Ein gemeinsamer Raum der Freizügigkeit und ohne Binnengrenzen braucht
kontrollierte Außengrenzen. Es wäre deswegen an der Zeit, endlich den Druck auf
diejenigen Mitgliedstaaten zu erhöhen, die Geflüchtete nicht systematisch
rechtsstaatlich kontrollieren. Es ist unerträglich, dass einige EU-Staaten
inzwischen systematisch auf illgeale Pushbacks und Gewalt setzen.
Europarecht muss immer und überall gelten. Die zuständigen Mitgliedstaaten sind
zu einer systematischen und rechtsstaatlichen Registrierung der Schutzsuchenden
verpflichtet, die nach rechtsstaatlichen und menschenwürdigen Regeln zu
garantieren sind. Eine Verteilung in Europa muss nach gerechten Kriterien
erfüllt sein. Dass Zurückweisungen von Schutzsuchenden an der Grenze nun auch in
Deutschland diskutiert werden, ist der völlig falsche Weg. Rechtsbrüche durch
EU-Staaten führen eben nicht zu einem besser organisierten Asylsystem, sondern
zu Chaos und Leid. Es ist nicht hinnehmbar, dass an Europas Grenzen permanent
europäische Werte und europäisches Recht verletzt werden.
Das wollen wir beenden. Vertragsverletzungsverfahren würden dazu beitragen,
diesen Druck zu erhöhen und Rechtsbrüche der EU-Staaten zu sanktionieren.
Europäische Zusammenarbeit bedeutet aber auch, dass eine solidarische
innereuropäische Verteilung von Geflüchteten und Verantwortung sichergestellt
wird. Deswegen ist es wichtig, dass auch die Bundesregierung sich an der
solidarischen Verteilung beteiligt. Das Ziel muss eine gerechte Verteilung von
Schutzsuchenden in Europa sein.
Es muss einfacher werden, nationale Behörden oder EU-Agenturen wie Frontex für
Rechtsverstöße zur Rechenschaft zu ziehen, beispielsweise durch eine eigene
Haftungsgrundlage. Opfer solcher Rechtsverstöße, insbesondere an den
Außengrenzen, brauchen juristische Unterstützung.

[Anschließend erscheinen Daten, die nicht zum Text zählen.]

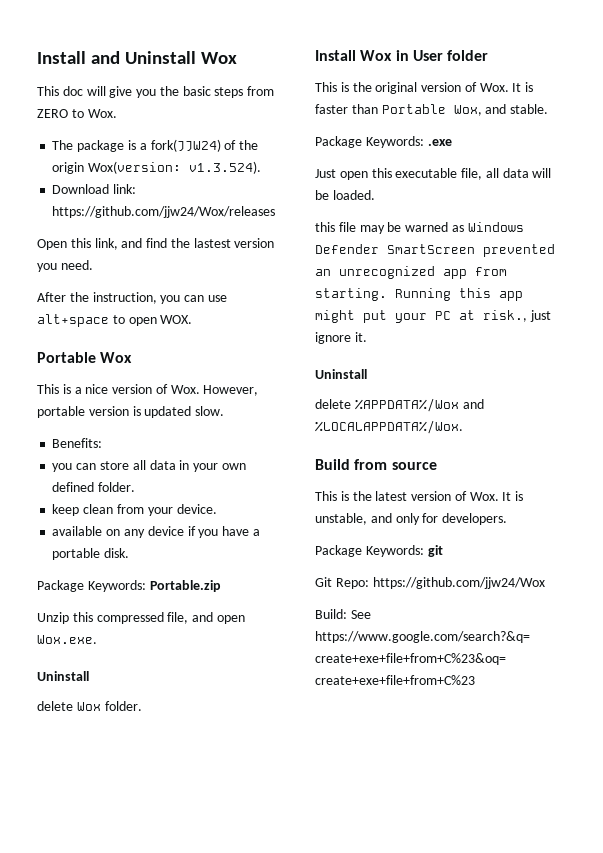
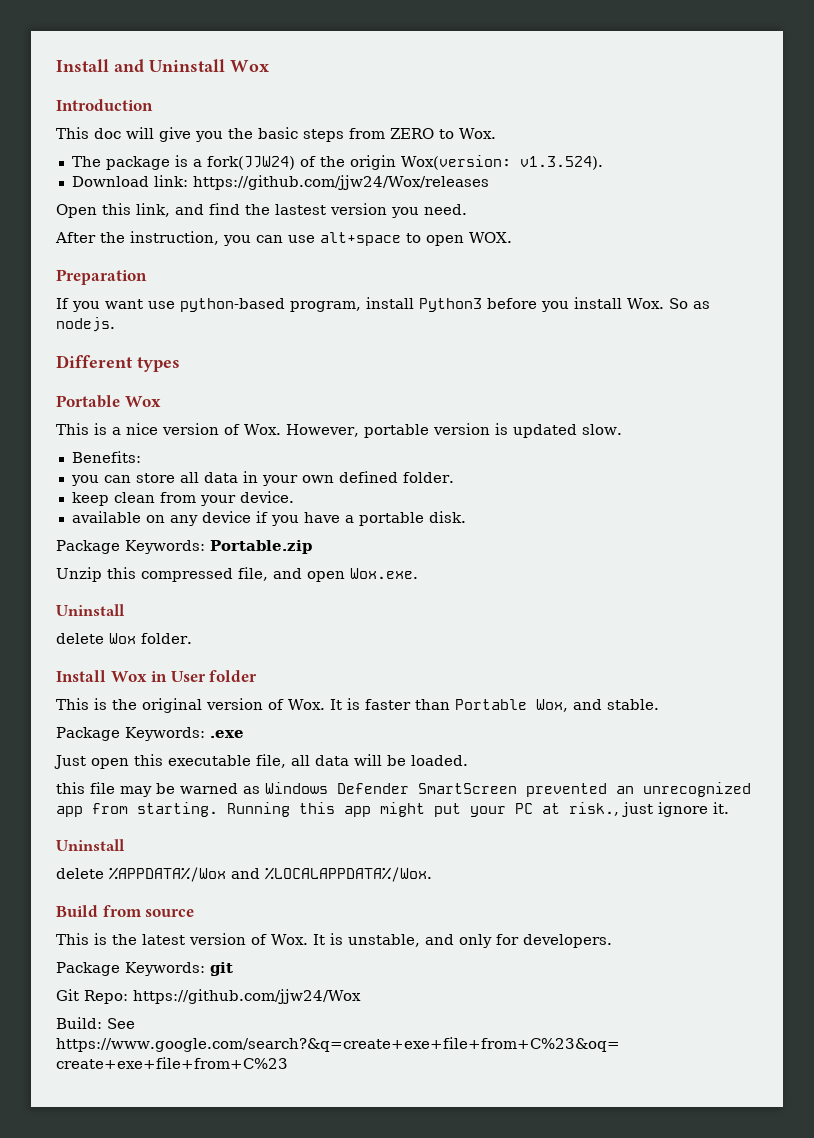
(238, 58) none -> [56,99,153,111] // Introduction
(193, 319) none -> [56,269,147,285] [56,297,710,312] [56,317,115,332] [56,355,180,372] // Preparation // If you want use python-based program, install Python3 before you install Wox. So as nodejs. // Different types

Der Vorschlag von Friedrich Merz, Menschen aus Syrien und Afghanistan
systematisch zurückzuweisen, ist europarechtswidrig. Statt echte Lösungen für
die Herausforderungen bei der Aufnahme und Versorgung Asylsuchender zu suchen
und diese umzusetzen, werden immer steilere Forderungen aufgestellt, die
liberale Demokratien schnell gar nicht mehr erfüllen können. Damit treibt die
Debatte Erwartungen voran, die nur die Feinde der Demokratie einlösen können.
Die Union gefährdet damit auch ihr eigenes europapolitisches Erbe. Wir GRÜNE
machen dagegen Politik in Verantwortung für Europa!